Hört der eine Zwangsgedanke auf, kommt mit einer maximalen Verschnaufpause von zwei Minuten der nächste.
Dazu kam dann noch die depressive Verstimmung.
Ich konnte nicht mehr, wurde nach meinem Suizidversuch das erste Mal in eine psychiatrische Klinik eingewiesen.

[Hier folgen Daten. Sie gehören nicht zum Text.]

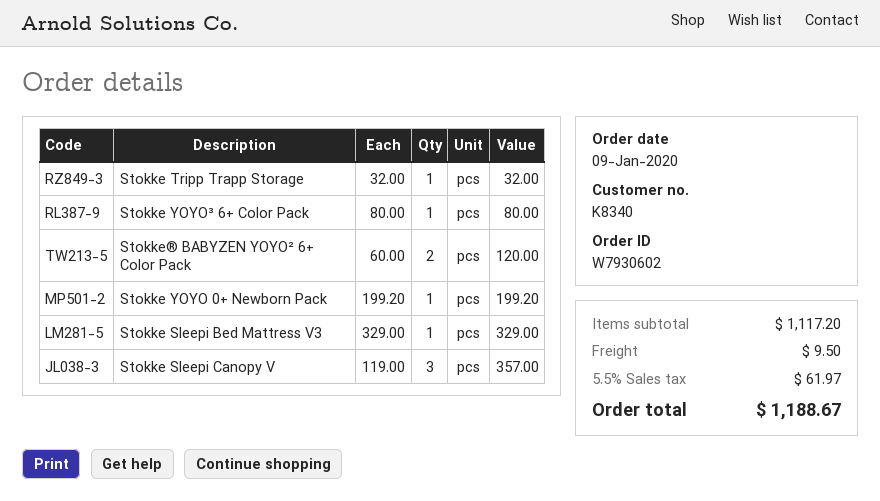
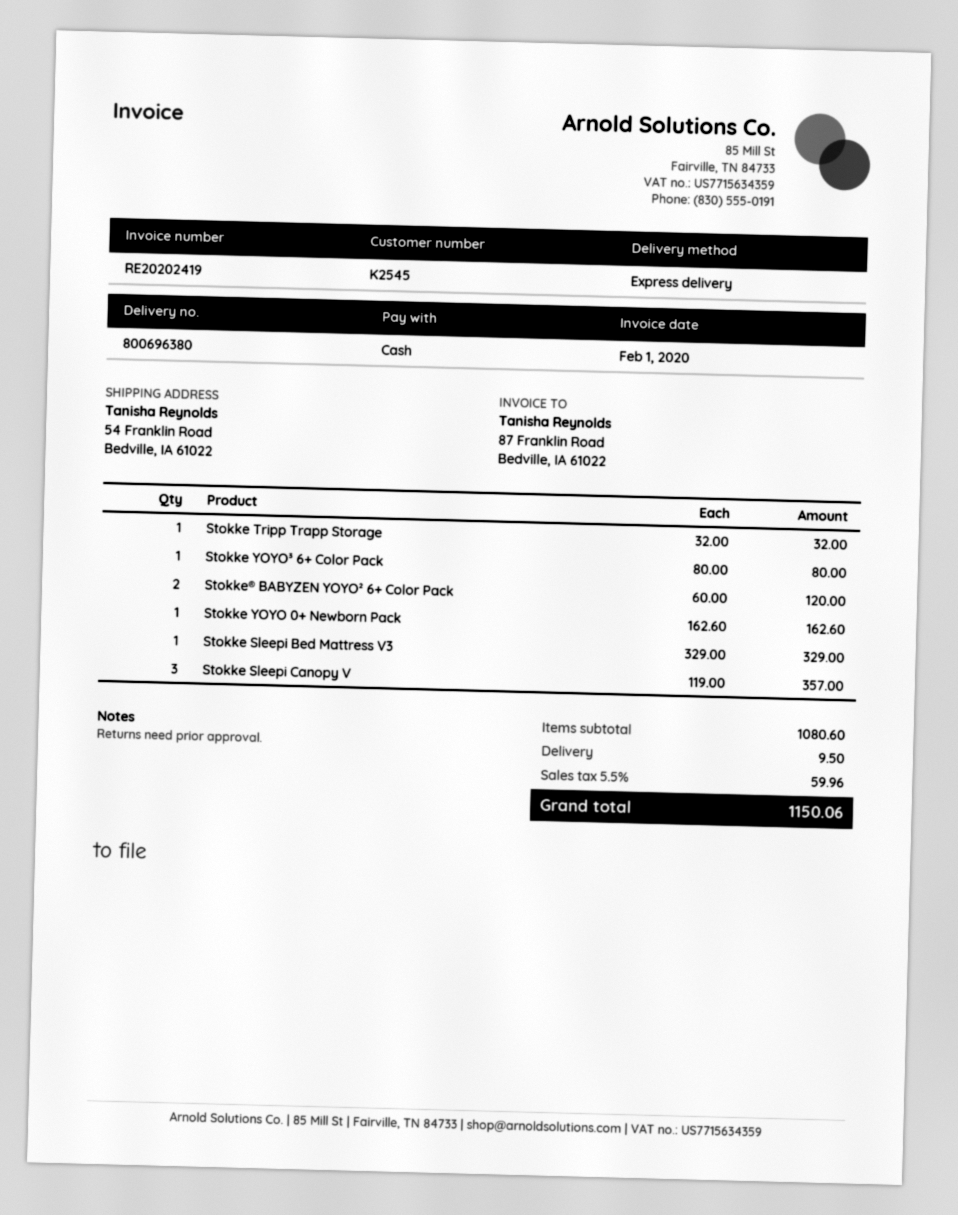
customer number: K8340 -> K2545
Stokke YOYO 0+ Newborn Pack: 1 x 199.20 = 199.20 -> 1 x 162.60 = 162.60
subtotal: 1117.20 -> 1080.60
tax: 5.5% = 61.97 -> 5.5% = 59.96
total: 1188.67 -> 1150.06

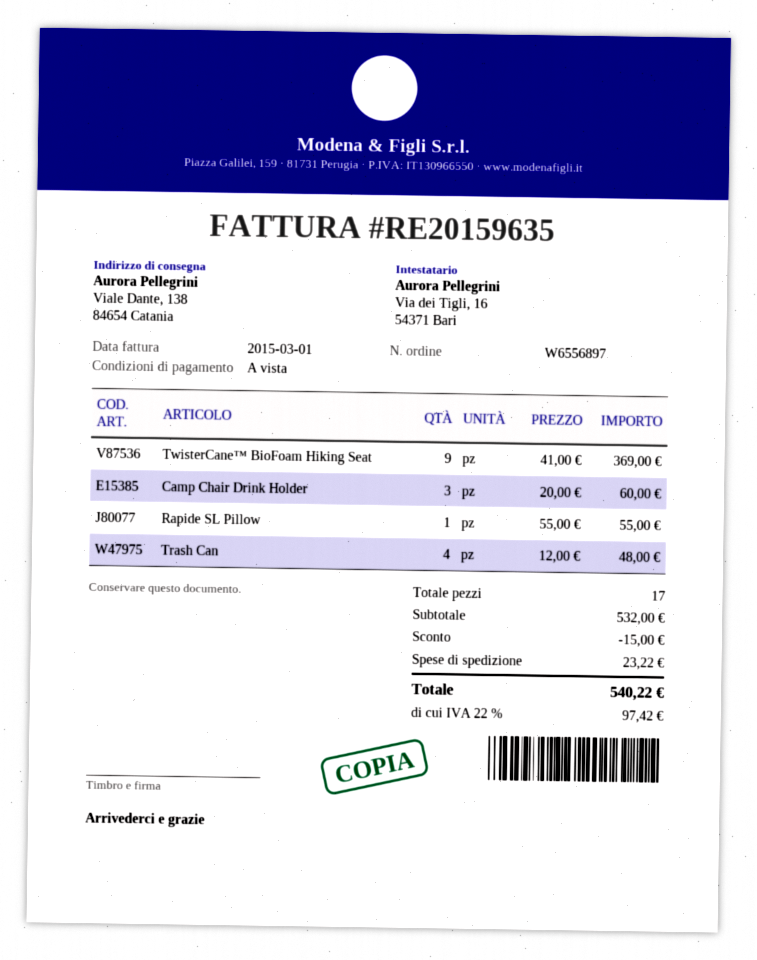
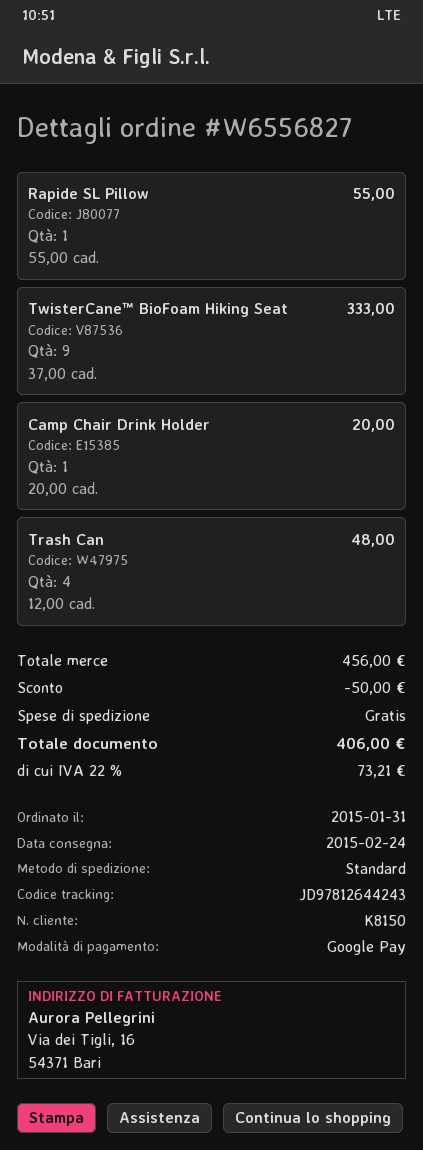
order number: W6556897 -> W6556827
TwisterCane™ BioFoam Hiking Seat: 9 x 41.00 = 369.00 -> 9 x 37.00 = 333.00
Camp Chair Drink Holder: 3 x 20.00 = 60.00 -> 1 x 20.00 = 20.00
subtotal: 532.00 -> 456.00
discount: 15.00 -> 50.00
shipping: 23.22 -> 0.00
tax: 22% = 97.42 -> 22% = 73.21
total: 540.22 -> 406.00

Ca. 3 Monate vergehen, in denen ich in einer Psychiatrie in Bayern in Behandlung bin, dann das „nahezu einzige Ergebnis“:
Lithium (Quilonum retard) 450 – 0 – 450 mg
Olanzapin (Zyprexa) 10 – 0 – 10 mg
Escitalopram (Cipralex) 20 – 0 – 0 mg
Pipamperon (Dipiperon) 0 – 0 – 40 mg
Mir geht es aber immer noch sehr schlecht, auf den zweiten Suizidversuch folgt der dritte und dann der vierte, dazwischen unzählige stationäre Aufenthalte in der Psychiatrie.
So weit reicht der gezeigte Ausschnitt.